With state officials concluding last year that more work is needed to protect lynx, the federal agency’s decision to eliminate protections “makes our job harder,” Lewis said.

“We don’t want our assessment to be different from Fish and Wildlife’s assessment because we need to be on the same team. It takes a lot to protect a species. If you don’t have everybody working together, it’s less likely to succeed. It’s always been important to work with the Fish and Wildlife Service,” Lewis said.

There are species in Washington that are protected under state law, but not federal law.  Fishers, for example (another mid-size carnivore), are listed as endangered by the state but are not protected under federal law, he said.

Lack of federal protections for lynx may impact funding for initiatives to protect the animal and its habitat, Lewis said. “We have a lynx conservation strategy team with priority actions to put on the ground to help lynx and protect lynx habitat.
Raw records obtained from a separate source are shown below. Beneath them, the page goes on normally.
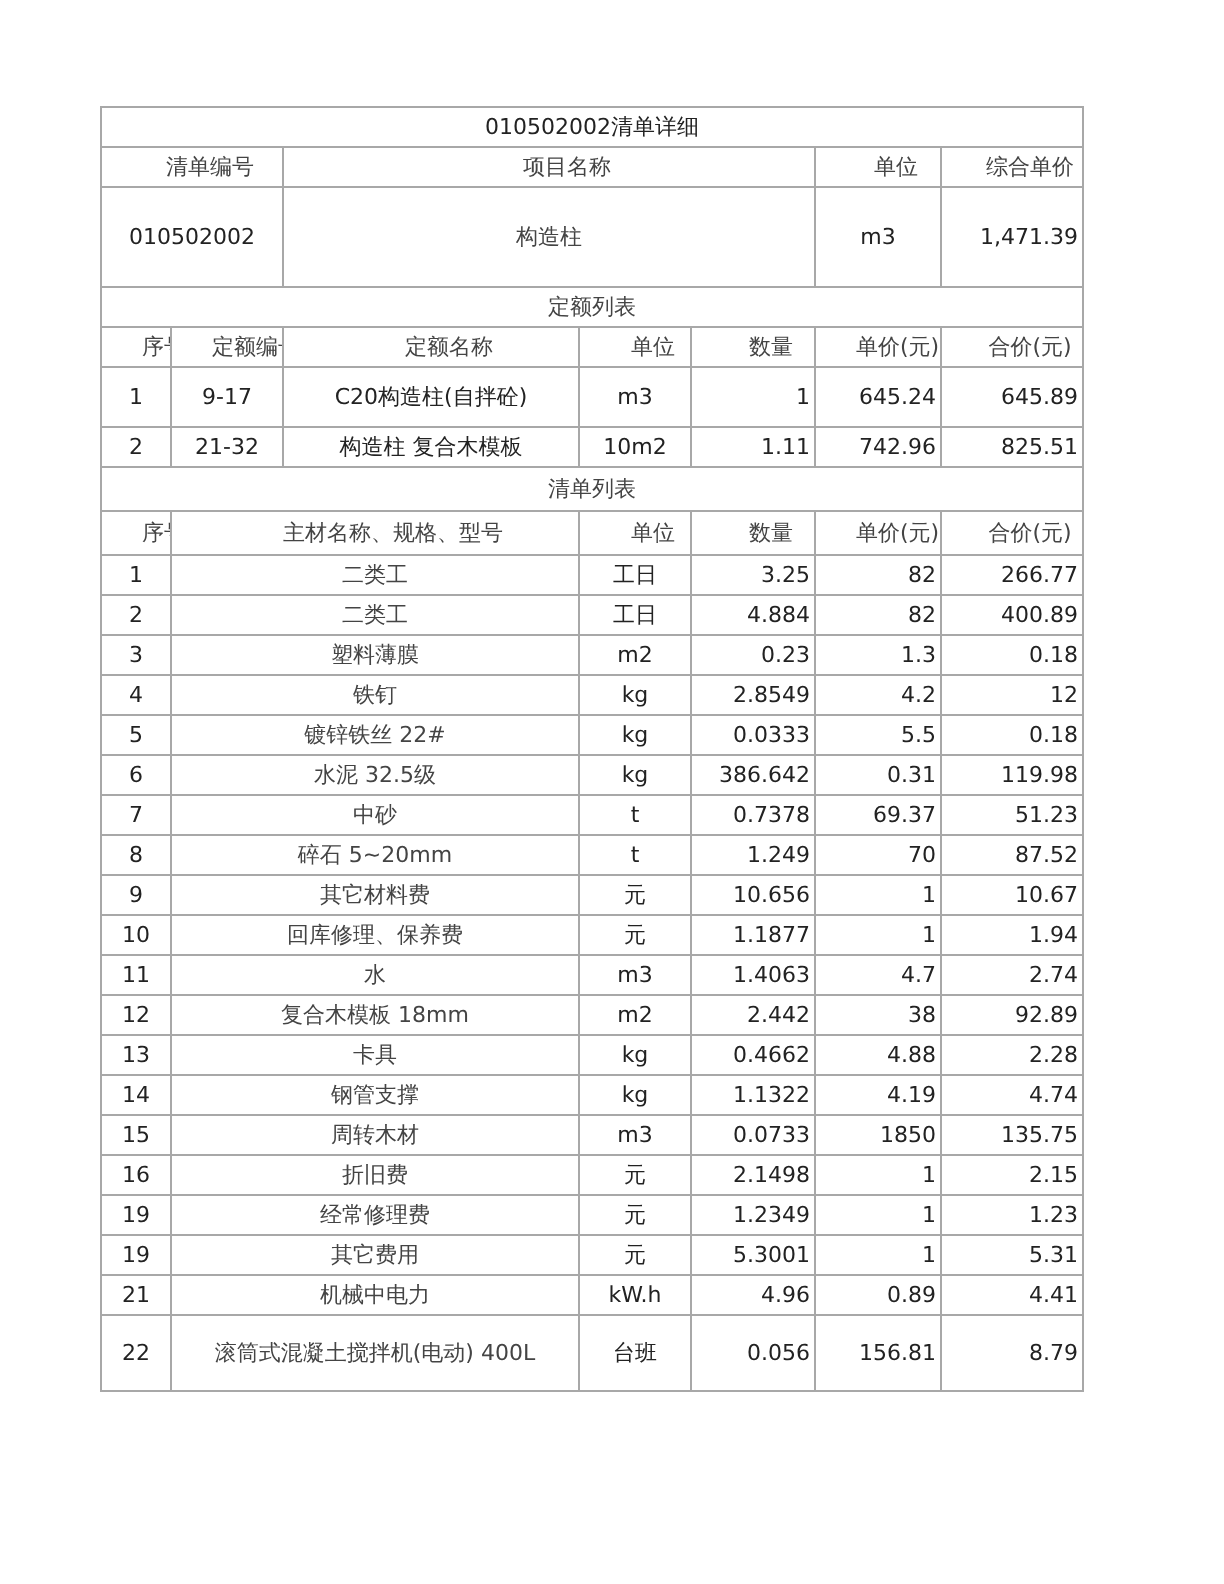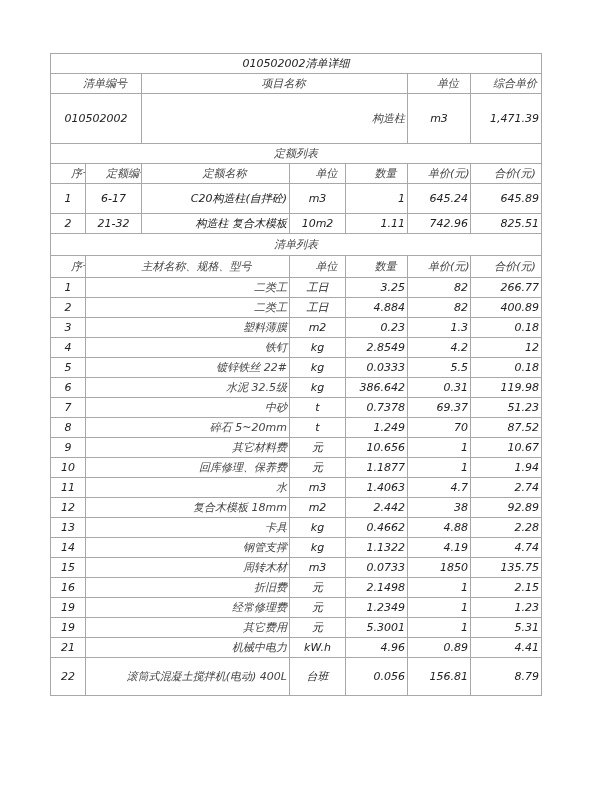--- a/index.html
+++ b/index.html
@@ -1,21 +1,21 @@
 <!DOCTYPE html>
 <html><head>
 <meta charset="utf-8">
 <style>
   html, body { margin: 0; padding: 0; background: #ffffff; }
   body { width: 612px; height: 792px; position: relative; font-family: "DejaVu Sans", "Liberation Sans", sans-serif; font-size: 11px; color: #222; }
-  table { position: absolute; left: 50px; top: 53px; width: 491px; border-collapse: collapse; table-layout: fixed; font-style: italic; }
+  table { position: absolute; left: 50px; top: 53px; width: 491px; border-collapse: collapse; table-layout: fixed; }
   td { border: 1px solid #a8a8a8; padding: 0 2px; white-space: nowrap; overflow: hidden; }
   .c { text-align: center; }
   .r { text-align: right; }
-  .l { text-align: right; }
+  .l { text-align: center; }
   .h20 td { height: 19px; }
   .h22 td { height: 21px; }
   .h30 td { height: 29px; }
   .h50 td { height: 49px; }
   .h38 td { height: 37px; }
   .hdr td { color: #444; padding-left: 20px; }
   .cjk { color: #444; }
 </style>
 </head>
 <body>
@@ -53,21 +53,21 @@
       <td class="c">序号</td>
       <td class="c">定额编号</td>
       <td class="c">定额名称</td>
       <td class="c">单位</td>
       <td class="c">数量</td>
       <td class="c">单价(元)</td>
       <td class="c">合价(元)</td>
     </tr>
     <tr class="h30">
       <td class="c">1</td>
-      <td class="c">6-17</td>
+      <td class="c">9-17</td>
       <td class="l">C20构造柱(自拌砼)</td>
       <td class="c">m3</td>
       <td class="r">1</td>
       <td class="r">645.24</td>
       <td class="r">645.89</td>
     </tr>
     <tr class="h20" style="height:20px">
       <td class="c">2</td>
       <td class="c">21-32</td>
       <td class="l">构造柱 复合木模板</td>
We’re moving ahead as best we can but are limited by the funding we can get. We often depend on federal funding to do that. If they’re delisted, I can imagine federal funds to support lynx recovery would be reduced.”

The lynx population in the North Cascades is probably one of the smallest in the country, Lewis said. In addition to Washington, Canada lynx are also found in Idaho, Montana, Minnesota, Maine and Colorado.

The recommendation by FWS announced last week does not immediately impact the ESA protections currently in place for Canada lynx, FWS said. The agency must follow a process that begins with publishing a proposed rule in the Federal Register, taking public comments, reviewing and analyzing comments, conducting a peer review, and announcing a final decision.

“If they are to put forward a decision that is not based on scientific fact, that would make them vulnerable to legal action,” Werntz said.